What the task asks: If a line appears in the data below, it must appear in your answer exactly as given.

···

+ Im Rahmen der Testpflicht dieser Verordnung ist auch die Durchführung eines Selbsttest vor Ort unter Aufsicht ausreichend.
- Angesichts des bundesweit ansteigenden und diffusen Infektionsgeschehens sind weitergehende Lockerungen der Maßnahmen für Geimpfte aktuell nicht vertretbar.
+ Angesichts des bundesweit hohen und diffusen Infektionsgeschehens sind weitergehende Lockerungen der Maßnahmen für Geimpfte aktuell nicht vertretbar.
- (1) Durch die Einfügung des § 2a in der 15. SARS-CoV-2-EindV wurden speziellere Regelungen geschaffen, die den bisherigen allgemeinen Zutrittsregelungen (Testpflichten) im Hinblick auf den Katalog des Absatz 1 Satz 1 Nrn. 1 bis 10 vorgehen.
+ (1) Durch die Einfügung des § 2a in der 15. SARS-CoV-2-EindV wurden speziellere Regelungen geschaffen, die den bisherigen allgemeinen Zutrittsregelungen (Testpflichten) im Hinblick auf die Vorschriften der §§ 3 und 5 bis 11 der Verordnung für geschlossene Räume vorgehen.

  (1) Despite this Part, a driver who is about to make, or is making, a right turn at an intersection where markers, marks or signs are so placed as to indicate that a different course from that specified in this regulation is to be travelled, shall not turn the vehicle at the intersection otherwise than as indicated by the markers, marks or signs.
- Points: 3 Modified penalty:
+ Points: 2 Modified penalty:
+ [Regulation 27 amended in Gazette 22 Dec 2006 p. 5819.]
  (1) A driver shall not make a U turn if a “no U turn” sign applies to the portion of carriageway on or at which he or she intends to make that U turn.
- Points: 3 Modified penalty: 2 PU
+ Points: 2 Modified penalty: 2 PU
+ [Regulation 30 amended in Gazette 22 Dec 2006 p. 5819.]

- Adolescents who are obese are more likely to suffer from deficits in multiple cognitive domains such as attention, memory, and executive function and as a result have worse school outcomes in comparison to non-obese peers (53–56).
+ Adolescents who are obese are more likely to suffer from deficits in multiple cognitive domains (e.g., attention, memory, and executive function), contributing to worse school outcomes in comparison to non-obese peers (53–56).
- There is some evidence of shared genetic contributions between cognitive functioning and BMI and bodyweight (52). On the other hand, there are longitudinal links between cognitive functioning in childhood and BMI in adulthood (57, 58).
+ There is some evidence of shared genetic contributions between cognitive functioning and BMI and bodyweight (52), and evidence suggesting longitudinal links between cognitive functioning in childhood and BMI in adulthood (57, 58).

···

Problem solution:
+ Im Rahmen der Testpflicht dieser Verordnung ist auch die Durchführung eines Selbsttest vor Ort unter Aufsicht ausreichend.
- Angesichts des bundesweit ansteigenden und diffusen Infektionsgeschehens sind weitergehende Lockerungen der Maßnahmen für Geimpfte aktuell nicht vertretbar.
+ Angesichts des bundesweit hohen und diffusen Infektionsgeschehens sind weitergehende Lockerungen der Maßnahmen für Geimpfte aktuell nicht vertretbar.
- (1) Durch die Einfügung des § 2a in der 15. SARS-CoV-2-EindV wurden speziellere Regelungen geschaffen, die den bisherigen allgemeinen Zutrittsregelungen (Testpflichten) im Hinblick auf den Katalog des Absatz 1 Satz 1 Nrn. 1 bis 10 vorgehen.
+ (1) Durch die Einfügung des § 2a in der 15. SARS-CoV-2-EindV wurden speziellere Regelungen geschaffen, die den bisherigen allgemeinen Zutrittsregelungen (Testpflichten) im Hinblick auf die Vorschriften der §§ 3 und 5 bis 11 der Verordnung für geschlossene Räume vorgehen.

  (1) Despite this Part, a driver who is about to make, or is making, a right turn at an intersection where markers, marks or signs are so placed as to indicate that a different course from that specified in this regulation is to be travelled, shall not turn the vehicle at the intersection otherwise than as indicated by the markers, marks or signs.
- Points: 3 Modified penalty:
+ Points: 2 Modified penalty:
+ [Regulation 27 amended in Gazette 22 Dec 2006 p. 5819.]
  (1) A driver shall not make a U turn if a “no U turn” sign applies to the portion of carriageway on or at which he or she intends to make that U turn.
- Points: 3 Modified penalty: 2 PU
+ Points: 2 Modified penalty: 2 PU
+ [Regulation 30 amended in Gazette 22 Dec 2006 p. 5819.]

- Adolescents who are obese are more likely to suffer from deficits in multiple cognitive domains such as attention, memory, and executive function and as a result have worse school outcomes in comparison to non-obese peers (53–56).
+ Adolescents who are obese are more likely to suffer from deficits in multiple cognitive domains (e.g., attention, memory, and executive function), contributing to worse school outcomes in comparison to non-obese peers (53–56).
- There is some evidence of shared genetic contributions between cognitive functioning and BMI and bodyweight (52). On the other hand, there are longitudinal links between cognitive functioning in childhood and BMI in adulthood (57, 58).
+ There is some evidence of shared genetic contributions between cognitive functioning and BMI and bodyweight (52), and evidence suggesting longitudinal links between cognitive functioning in childhood and BMI in adulthood (57, 58).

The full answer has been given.